(Source material)
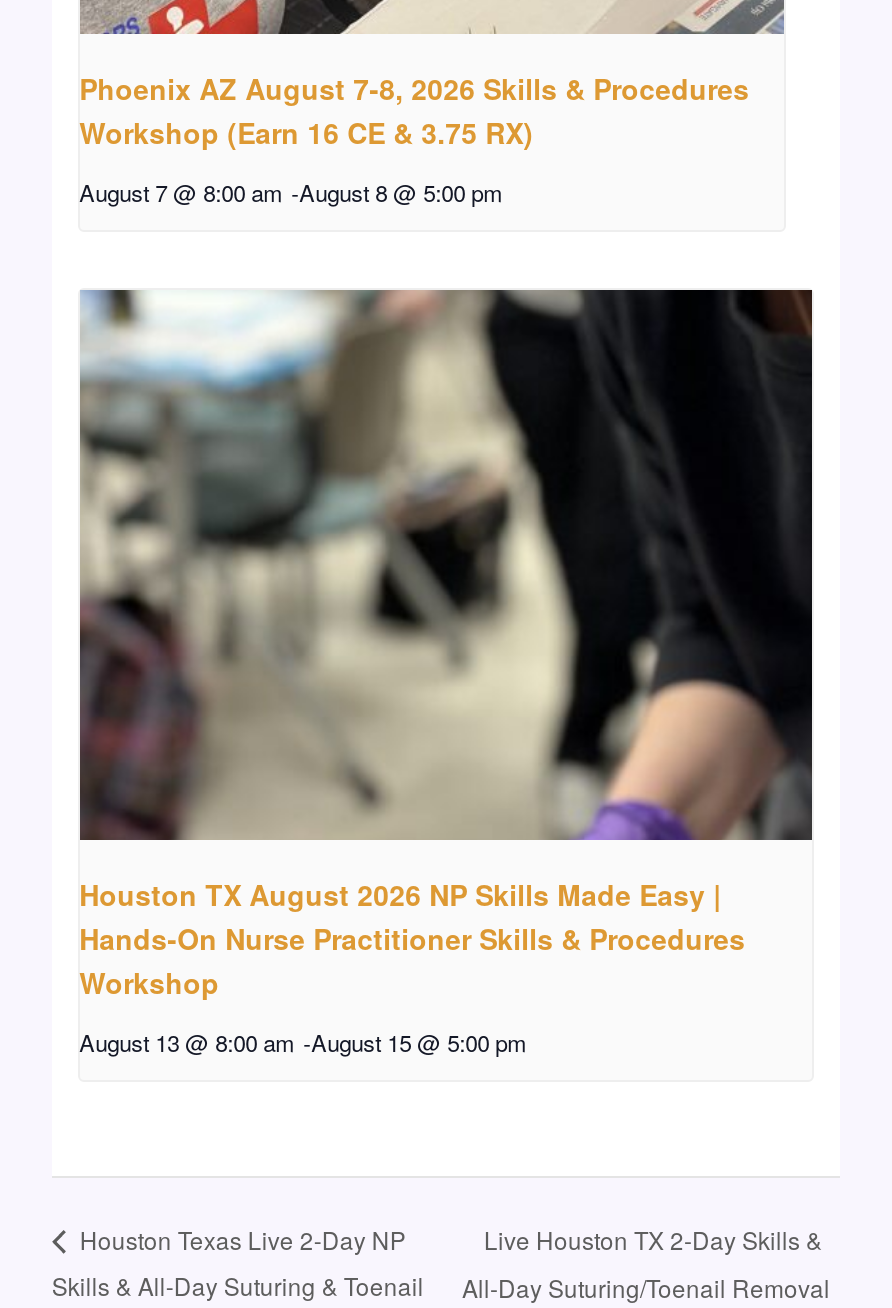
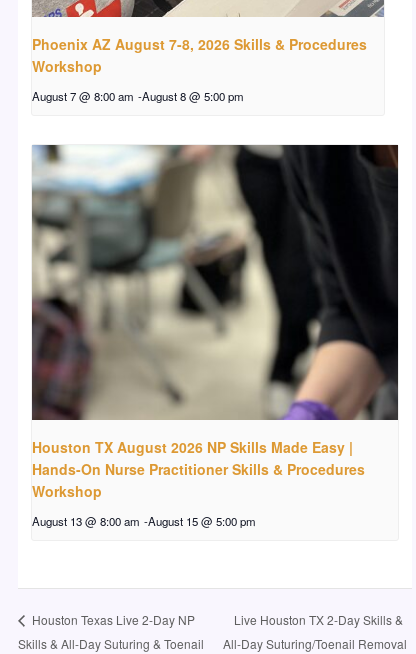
- Workshop (Earn 16 CE & 3.75 RX)
+ Workshop
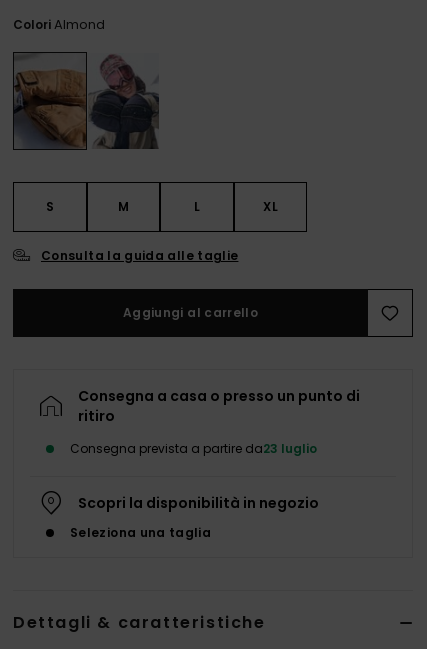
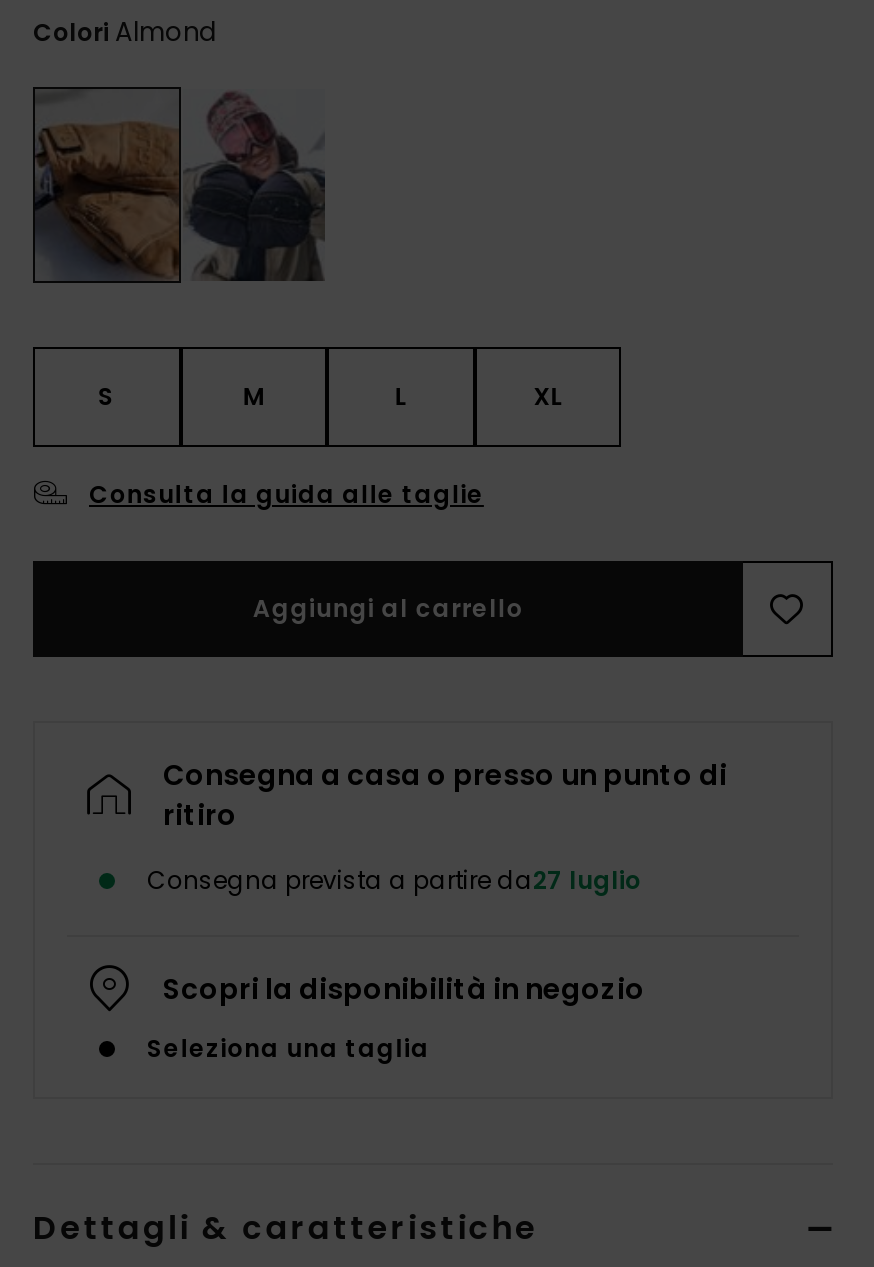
- Consegna prevista a partire da23 luglio
+ Consegna prevista a partire da27 luglio
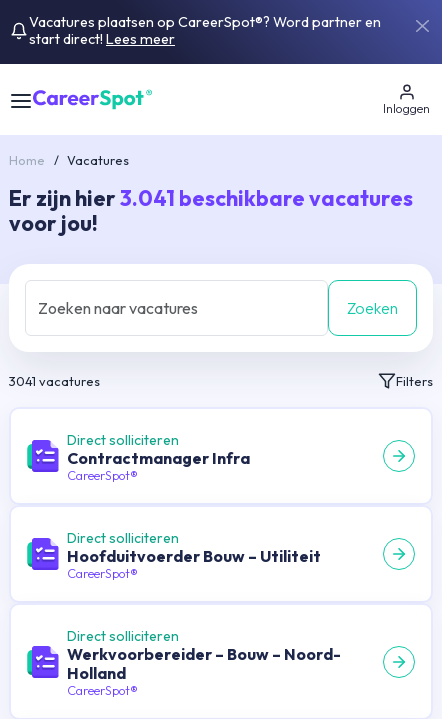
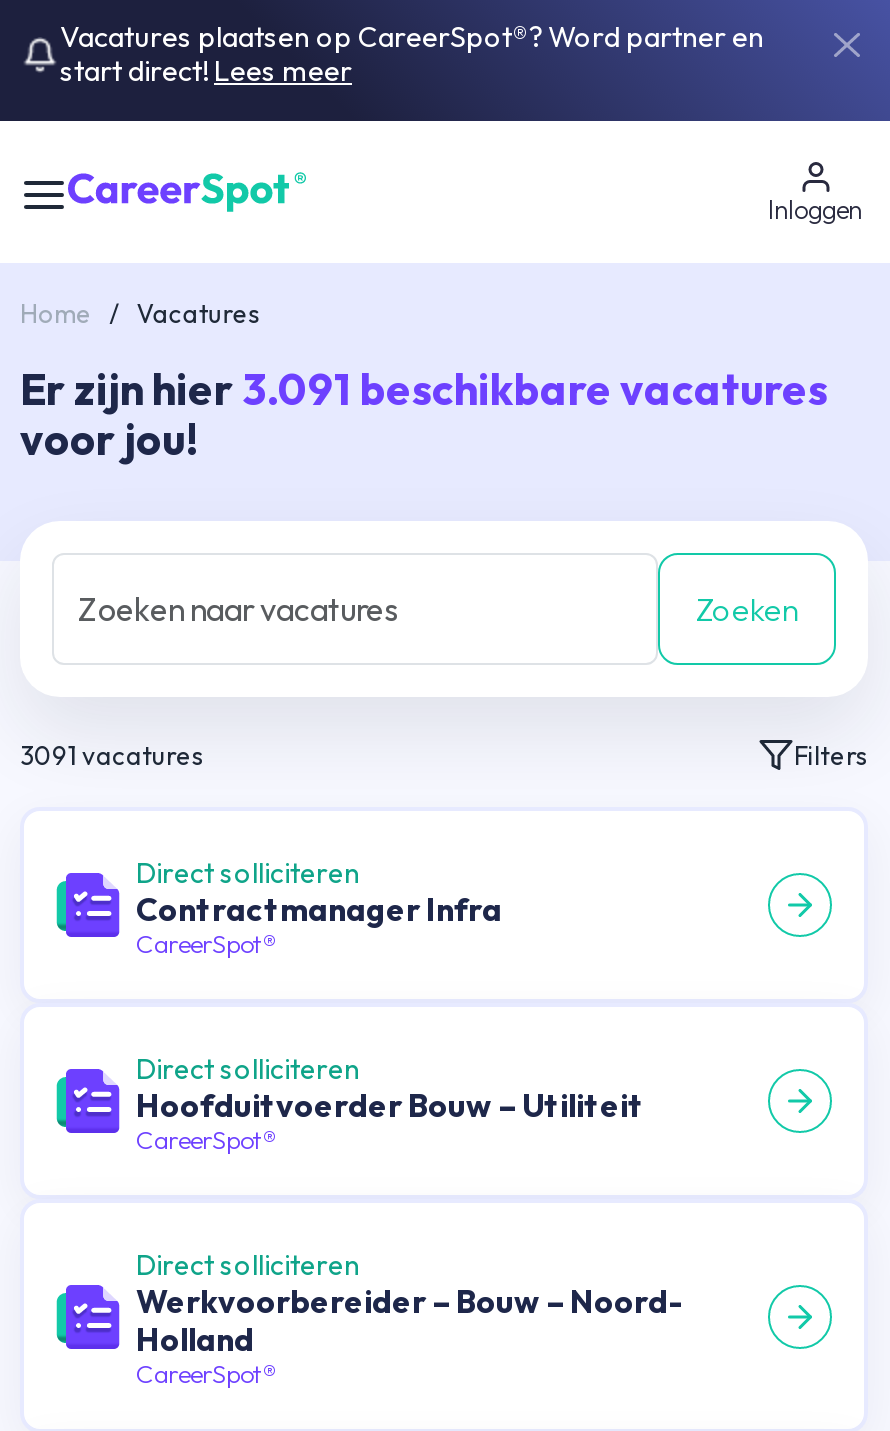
- Er zijn hier 3.041 beschikbare vacatures
+ Er zijn hier 3.091 beschikbare vacatures

- 3041 vacatures
+ 3091 vacatures
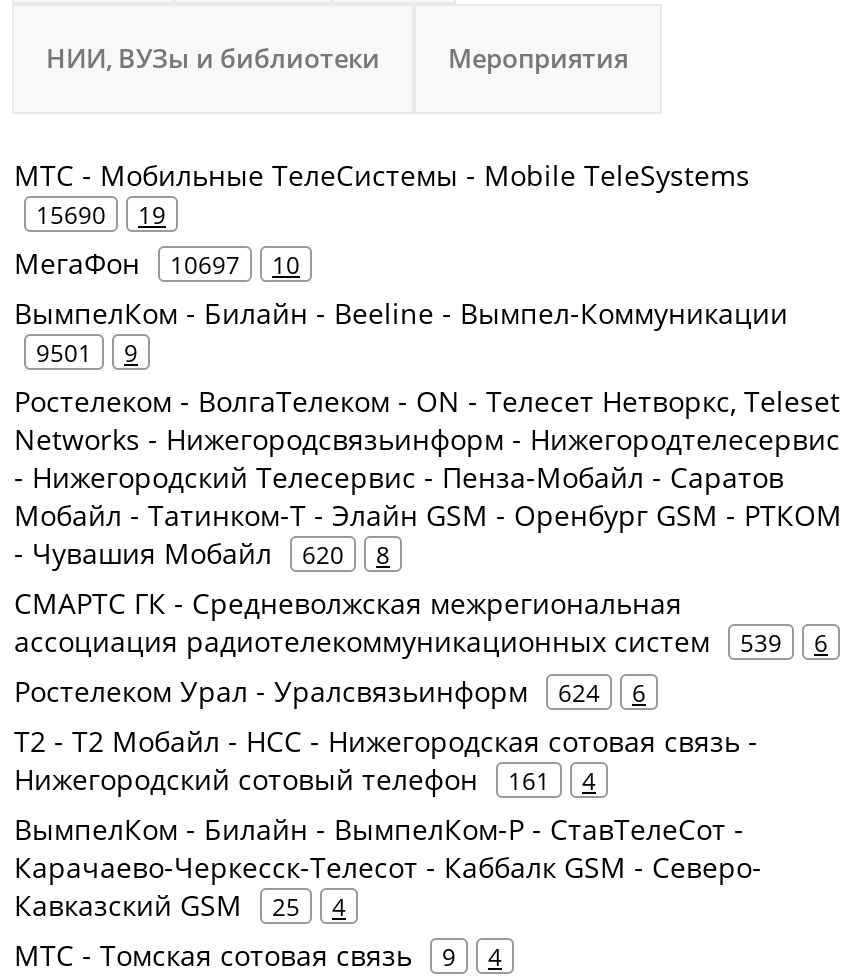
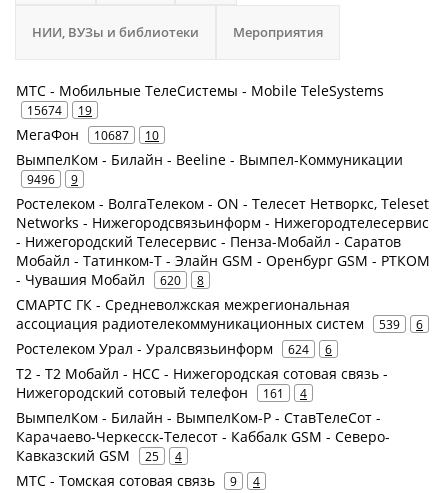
- 15690 19
+ 15674 19

- МегаФон 10697 10
+ МегаФон 10687 10

- 9501 9
+ 9496 9
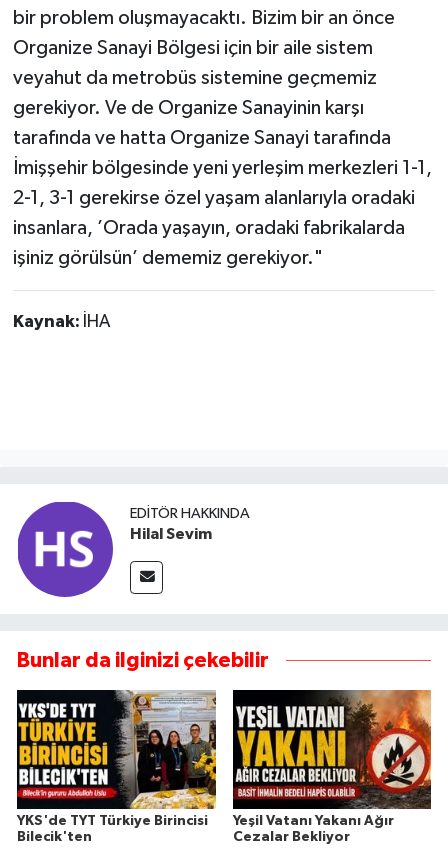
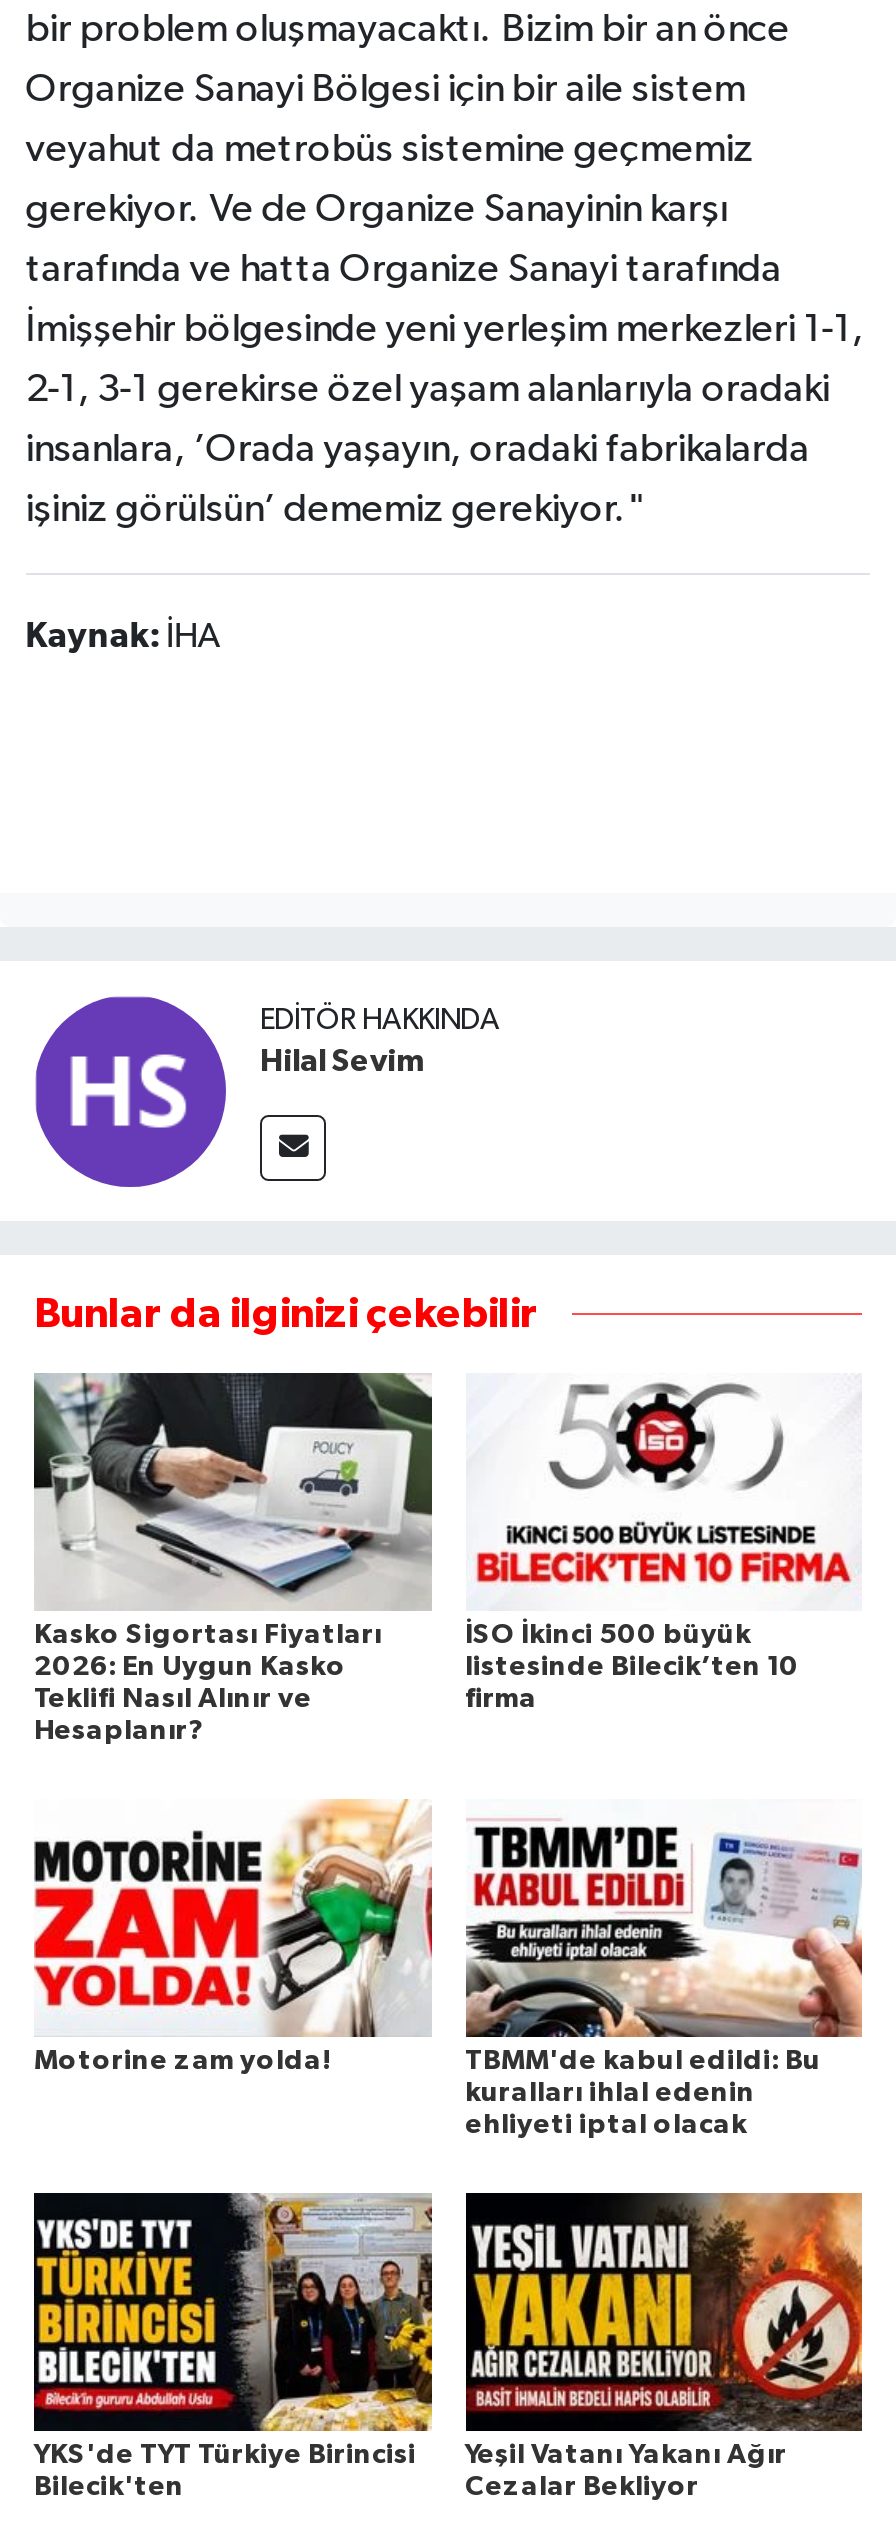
+ [image]
+ Kasko Sigortası Fiyatları
+ 2026: En Uygun Kasko
+ Teklifi Nasıl Alınır ve
+ Hesaplanır?

+ [image]
+ Motorine zam yolda!
+ TBMM'de kabul edildi: Bu
+ kuralları ihlal edenin
+ ehliyeti iptal olacak

+ [image]

+ [image]
+ İSO İkinci 500 büyük
+ listesinde Bilecik’ten 10
+ firma

+ [image]
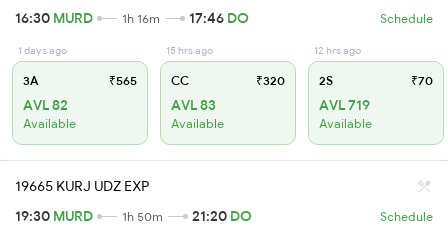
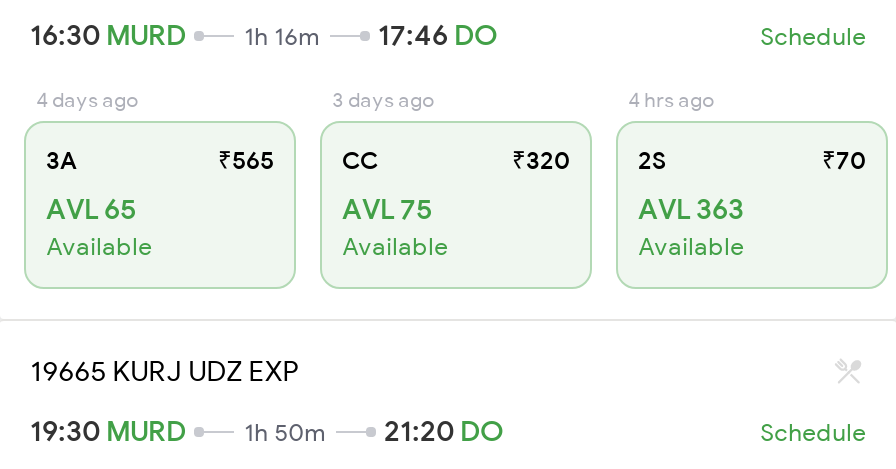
- 1 days ago
+ 4 days ago

- 15 hrs ago
+ 3 days ago

- 12 hrs ago
+ 4 hrs ago

- AVL 82
+ AVL 65

- AVL 83
+ AVL 75

- AVL 719
+ AVL 363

(Required action)
Word for word, copy every line of the data, excluding any pictures.

(Answer space)
- Workshop (Earn 16 CE & 3.75 RX)
+ Workshop
- Consegna prevista a partire da23 luglio
+ Consegna prevista a partire da27 luglio
- Er zijn hier 3.041 beschikbare vacatures
+ Er zijn hier 3.091 beschikbare vacatures

- 3041 vacatures
+ 3091 vacatures
- 15690 19
+ 15674 19

- МегаФон 10697 10
+ МегаФон 10687 10

- 9501 9
+ 9496 9
+ [image]
+ Kasko Sigortası Fiyatları
+ 2026: En Uygun Kasko
+ Teklifi Nasıl Alınır ve
+ Hesaplanır?

+ [image]
+ Motorine zam yolda!
+ TBMM'de kabul edildi: Bu
+ kuralları ihlal edenin
+ ehliyeti iptal olacak

+ [image]

+ [image]
+ İSO İkinci 500 büyük
+ listesinde Bilecik’ten 10
+ firma

+ [image]
- 1 days ago
+ 4 days ago

- 15 hrs ago
+ 3 days ago

- 12 hrs ago
+ 4 hrs ago

- AVL 82
+ AVL 65

- AVL 83
+ AVL 75

- AVL 719
+ AVL 363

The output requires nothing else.